§ **YOUR OBJECTIVE**:
Within the data below, find the string "center" and return each line where it occurs.

══════════════════════════════

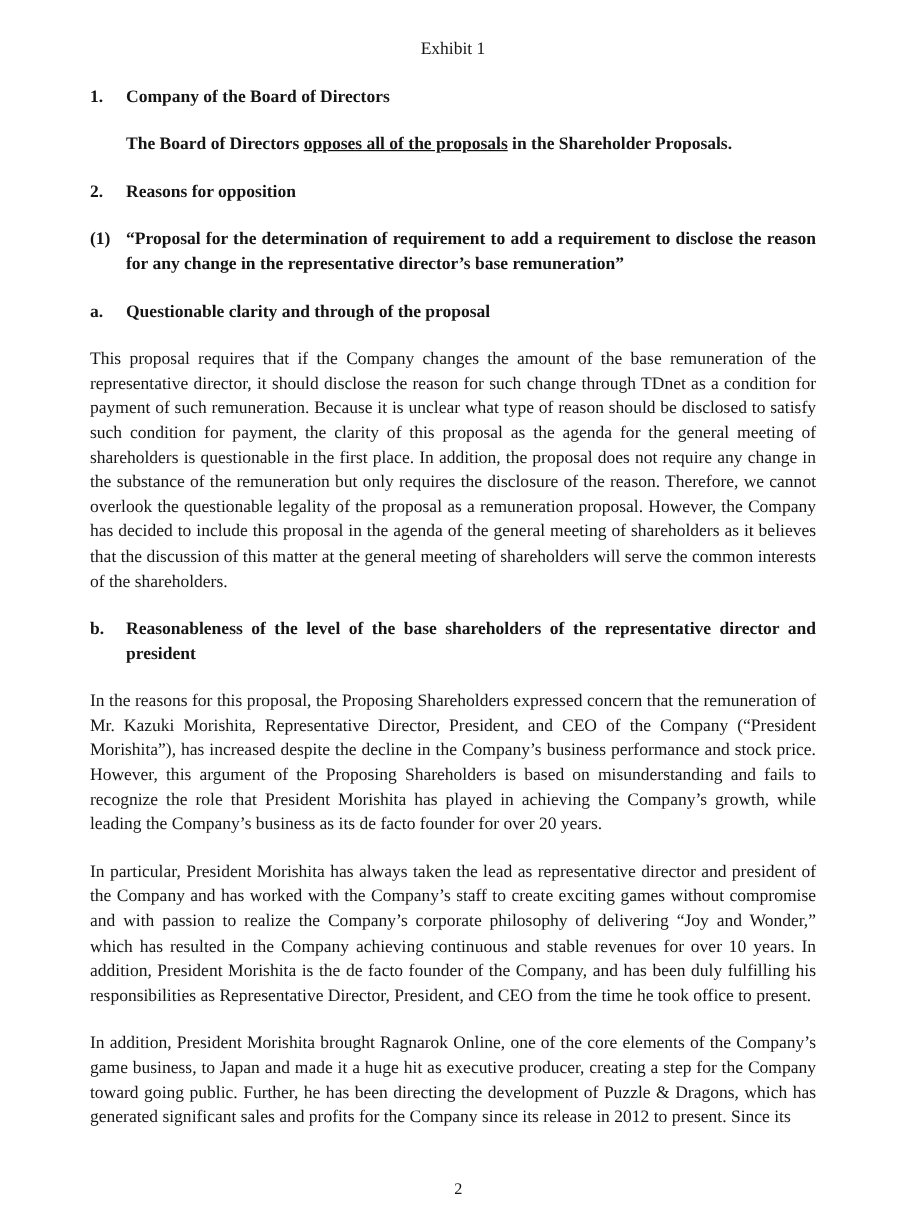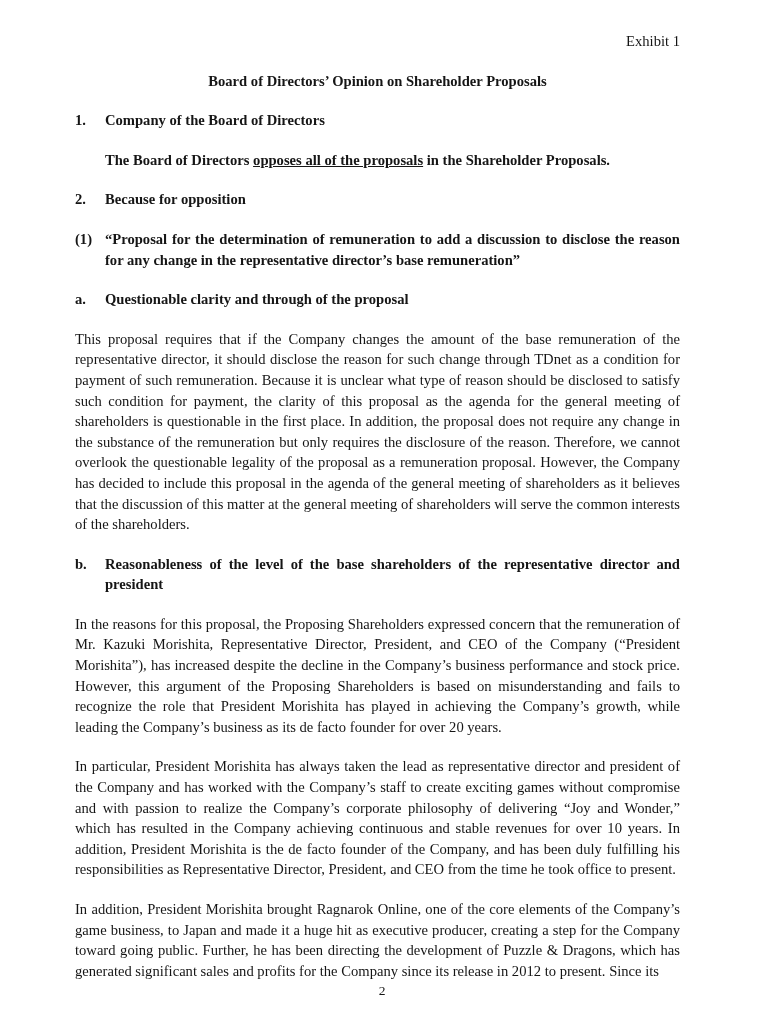--- a/index.html
+++ b/index.html
@@ -15,21 +15,21 @@
     padding: 31px 84px 0 75px;
     background: #ffffff;
     font-family: "Liberation Serif", "DejaVu Serif", serif;
     font-size: 14.6px;
     line-height: 20.6px;
     color: #151515;
     overflow: hidden;
   }
   .block { margin-top: 19px; }
   .block:first-child { margin-top: 0; }
-  .exhibit { text-align: right; }
+  .exhibit { text-align: center; }
   .doc-title {
     text-align: center;
     font-weight: bold;
   }
   .h-row {
     display: flex;
     font-weight: bold;
   }
   .h-num { flex: 0 0 30px; }
   .h-text {
@@ -51,39 +51,38 @@
     font-size: 13.5px;
   }
 </style>
 </head>
 <body>
 
 <div class="page">
 
   <div class="block exhibit">Exhibit 1</div>
 
-  <div class="block doc-title">Board of Directors’ Opinion on Shareholder Proposals</div>
 
   <div class="block h-row">
     <span class="h-num">1.</span>
     <span class="h-text">Company of the Board of Directors</span>
   </div>
 
   <div class="block statement">
     <span>The Board of Directors </span><span class="underlined">opposes all of the proposals</span><span> in the Shareholder Proposals.</span>
   </div>
 
   <div class="block h-row">
     <span class="h-num">2.</span>
-    <span class="h-text">Because for opposition</span>
+    <span class="h-text">Reasons for opposition</span>
   </div>
 
   <div class="block h-row">
     <span class="h-num">(1)</span>
-    <span class="h-text">“Proposal for the determination of remuneration to add a discussion to disclose the reason for any change in the representative director’s base remuneration”</span>
+    <span class="h-text">“Proposal for the determination of requirement to add a requirement to disclose the reason for any change in the representative director’s base remuneration”</span>
   </div>
 
   <div class="block h-row">
     <span class="h-num">a.</span>
     <span class="h-text">Questionable clarity and through of the proposal</span>
   </div>
 
   <div class="block para">This proposal requires that if the Company changes the amount of the base remuneration of the representative director, it should disclose the reason for such change through TDnet as a condition for payment of such remuneration. Because it is unclear what type of reason should be disclosed to satisfy such condition for payment, the clarity of this proposal as the agenda for the general meeting of shareholders is questionable in the first place. In addition, the proposal does not require any change in the substance of the remuneration but only requires the disclosure of the reason. Therefore, we cannot overlook the questionable legality of the proposal as a remuneration proposal. However, the Company has decided to include this proposal in the agenda of the general meeting of shareholders as it believes that the discussion of this matter at the general meeting of shareholders will serve the common interests of the shareholders.</div>
 
   <div class="block h-row">

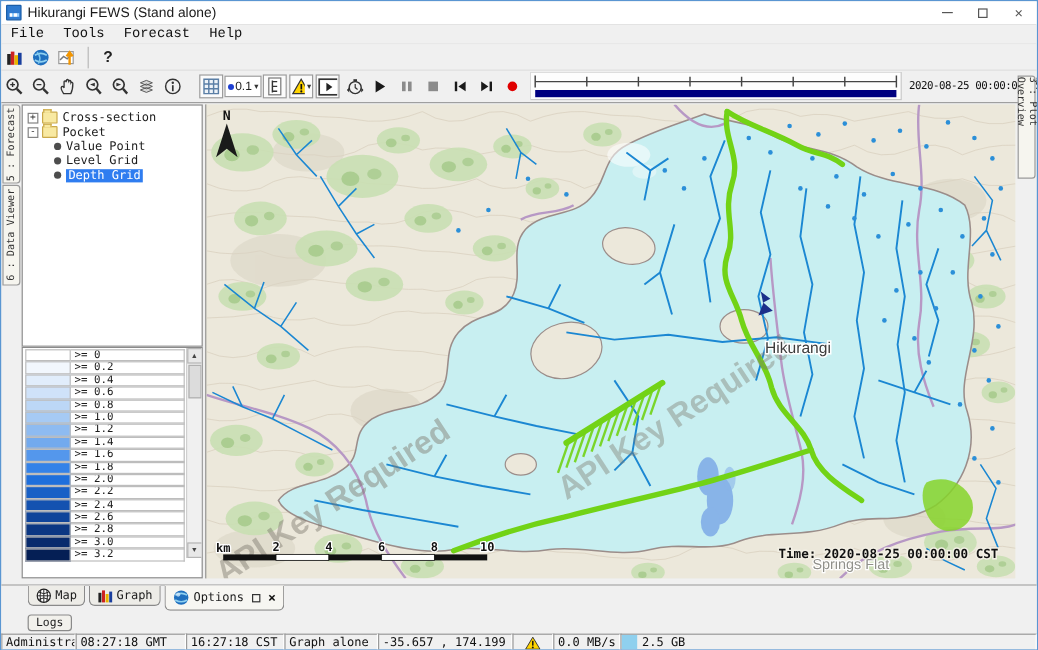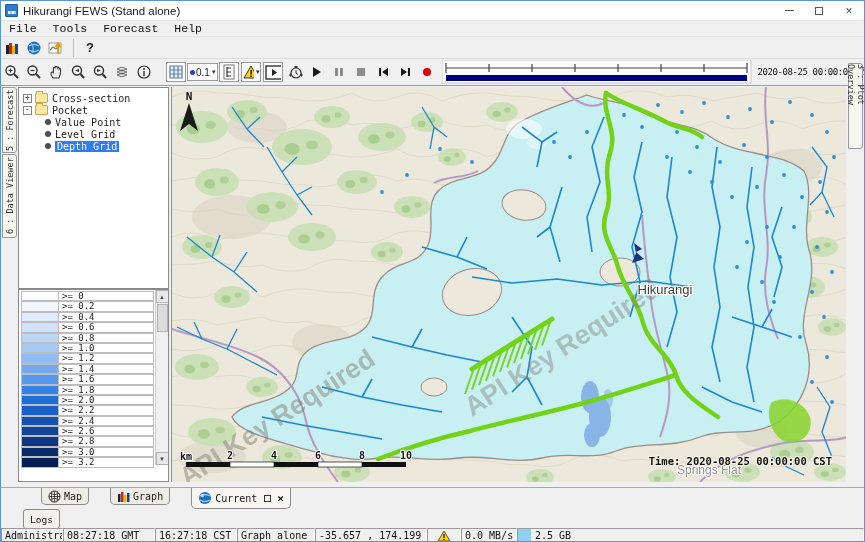--- a/index.html
+++ b/index.html
@@ -82,27 +82,27 @@
   .sthumb{width:11px;height:28px;background:#dcdcdc;border:1px solid #b0b0b0;margin-top:1px;}
   .sspace{flex:1;}
   
   .mapwrap{position:absolute;left:170px;top:86px;width:675px;height:395px;background:#ece8db;
            border-left:1px solid #909090;overflow:hidden;}
   
   .tabrow{position:absolute;left:0;top:486px;width:100%;height:23px;background:#f0f0f0;
           border-top:1px solid #a8a8a8;display:flex;align-items:flex-start;padding-left:22px;gap:3px;}
   .btab{display:inline-flex;align-items:center;gap:3px;border:1px solid #8a8a8a;border-top:none;
         border-radius:0 0 5px 5px;background:#ededе8;background:#edece7;height:17px;padding:0 6px;
-        font-family:"DejaVu Sans Mono",monospace;font-size:10px;color:#1c1c1c;margin-left:18px;}
+        font-family:"DejaVu Sans Mono",monospace;font-size:10px;color:#1c1c1c;}
   .btab.active{height:21px;background:#f7f6f2;}
   .minibox{width:7px;height:7px;border:1px solid #333;margin-left:4px;}
   .tabx{font-size:11px;font-weight:bold;color:#111;margin-left:3px;line-height:1;}
   .logsrow{position:absolute;left:0;top:509px;width:100%;height:18px;background:#f0f0f0;
            display:flex;align-items:center;padding-left:22px;}
-  .logsbtn{border:1px solid #8a8a8a;border-radius:3px;background:#f2f1ec;height:20px;
+  .logsbtn{border:1px solid #8a8a8a;border-radius:3px;background:#f2f1ec;height:14px;
            font-family:"DejaVu Sans Mono",monospace;font-size:9.5px;color:#1c1c1c;
            display:flex;align-items:center;padding:0 6px;}
   
   .statusbar{position:absolute;left:0;top:527px;width:100%;height:15px;display:flex;}
   .scell{height:100%;border:1px solid;border-color:#9a9a9a #ffffff #ffffff #9a9a9a;
          background:#f0f0f0;font-family:"DejaVu Sans Mono",monospace;font-size:10px;color:#111;
          display:flex;align-items:center;padding:0 3px;white-space:nowrap;overflow:hidden;flex:none;
          position:relative;}
   .memfill{position:absolute;left:0;top:0;bottom:0;width:13px;background:#8fd0ee;}
   .memtext{position:relative;margin-left:14px;}
@@ -717,21 +717,21 @@
           <rect x="10" y="3" width="2.5" height="9" fill="#1a3f9e"></rect>
       </svg>
       <span>Graph</span>
     </div>
     <div class="btab active">
       <svg width="14" height="14">
         <circle cx="7" cy="7" r="6" fill="#1f6fbe"></circle>
         <path d="M2 5 Q7 2 12 5 M2 9 Q7 12 12 9" stroke="#8fd0f0" stroke-width="1.3" fill="none"></path>
         <circle cx="4.5" cy="4.5" r="1.8" fill="#cfe9fa" opacity="0.8"></circle>
       </svg>
-      <span>Current</span>
+      <span>Options</span>
       <span class="minibox"></span>
       <span class="tabx">×</span>
     </div>
   </div>
 
   <div class="logsrow">
     <div class="logsbtn">
       <span>Logs</span>
     </div>
   </div>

══════════════════════════════

§ **WRITTEN RESPONSE**:
+  .exhibit { text-align: center; }
     text-align: center;
   .btab{display:inline-flex;align-items:center;gap:3px;border:1px solid #8a8a8a;border-top:none;
            display:flex;align-items:center;padding-left:22px;}
            display:flex;align-items:center;padding:0 6px;}
          display:flex;align-items:center;padding:0 3px;white-space:nowrap;overflow:hidden;flex:none;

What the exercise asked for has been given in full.